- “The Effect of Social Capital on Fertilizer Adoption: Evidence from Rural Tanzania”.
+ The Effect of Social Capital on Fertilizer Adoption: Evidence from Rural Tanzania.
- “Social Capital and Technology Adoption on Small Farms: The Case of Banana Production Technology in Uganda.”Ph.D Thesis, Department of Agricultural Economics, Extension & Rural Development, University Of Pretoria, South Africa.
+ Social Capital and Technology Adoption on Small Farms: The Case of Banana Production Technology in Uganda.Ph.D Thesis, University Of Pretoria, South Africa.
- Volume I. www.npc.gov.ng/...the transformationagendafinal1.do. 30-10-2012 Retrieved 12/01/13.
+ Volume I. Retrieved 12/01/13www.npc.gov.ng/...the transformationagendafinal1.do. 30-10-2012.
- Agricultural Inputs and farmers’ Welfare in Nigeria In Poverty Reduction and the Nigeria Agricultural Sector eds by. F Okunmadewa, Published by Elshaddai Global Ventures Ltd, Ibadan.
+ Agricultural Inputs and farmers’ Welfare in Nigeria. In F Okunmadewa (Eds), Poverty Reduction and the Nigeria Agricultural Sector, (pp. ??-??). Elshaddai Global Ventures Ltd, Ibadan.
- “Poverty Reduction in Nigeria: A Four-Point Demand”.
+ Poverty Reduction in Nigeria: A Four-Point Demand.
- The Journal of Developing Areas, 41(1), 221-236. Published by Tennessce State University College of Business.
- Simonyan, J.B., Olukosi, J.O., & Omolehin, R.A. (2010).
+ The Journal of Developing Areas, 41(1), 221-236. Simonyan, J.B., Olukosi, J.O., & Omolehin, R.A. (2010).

----

## [What needs to be done]
Would you reproduce the whole listing exactly as it stands?

## [Task solution]
- “The Effect of Social Capital on Fertilizer Adoption: Evidence from Rural Tanzania”.
+ The Effect of Social Capital on Fertilizer Adoption: Evidence from Rural Tanzania.
- “Social Capital and Technology Adoption on Small Farms: The Case of Banana Production Technology in Uganda.”Ph.D Thesis, Department of Agricultural Economics, Extension & Rural Development, University Of Pretoria, South Africa.
+ Social Capital and Technology Adoption on Small Farms: The Case of Banana Production Technology in Uganda.Ph.D Thesis, University Of Pretoria, South Africa.
- Volume I. www.npc.gov.ng/...the transformationagendafinal1.do. 30-10-2012 Retrieved 12/01/13.
+ Volume I. Retrieved 12/01/13www.npc.gov.ng/...the transformationagendafinal1.do. 30-10-2012.
- Agricultural Inputs and farmers’ Welfare in Nigeria In Poverty Reduction and the Nigeria Agricultural Sector eds by. F Okunmadewa, Published by Elshaddai Global Ventures Ltd, Ibadan.
+ Agricultural Inputs and farmers’ Welfare in Nigeria. In F Okunmadewa (Eds), Poverty Reduction and the Nigeria Agricultural Sector, (pp. ??-??). Elshaddai Global Ventures Ltd, Ibadan.
- “Poverty Reduction in Nigeria: A Four-Point Demand”.
+ Poverty Reduction in Nigeria: A Four-Point Demand.
- The Journal of Developing Areas, 41(1), 221-236. Published by Tennessce State University College of Business.
- Simonyan, J.B., Olukosi, J.O., & Omolehin, R.A. (2010).
+ The Journal of Developing Areas, 41(1), 221-236. Simonyan, J.B., Olukosi, J.O., & Omolehin, R.A. (2010).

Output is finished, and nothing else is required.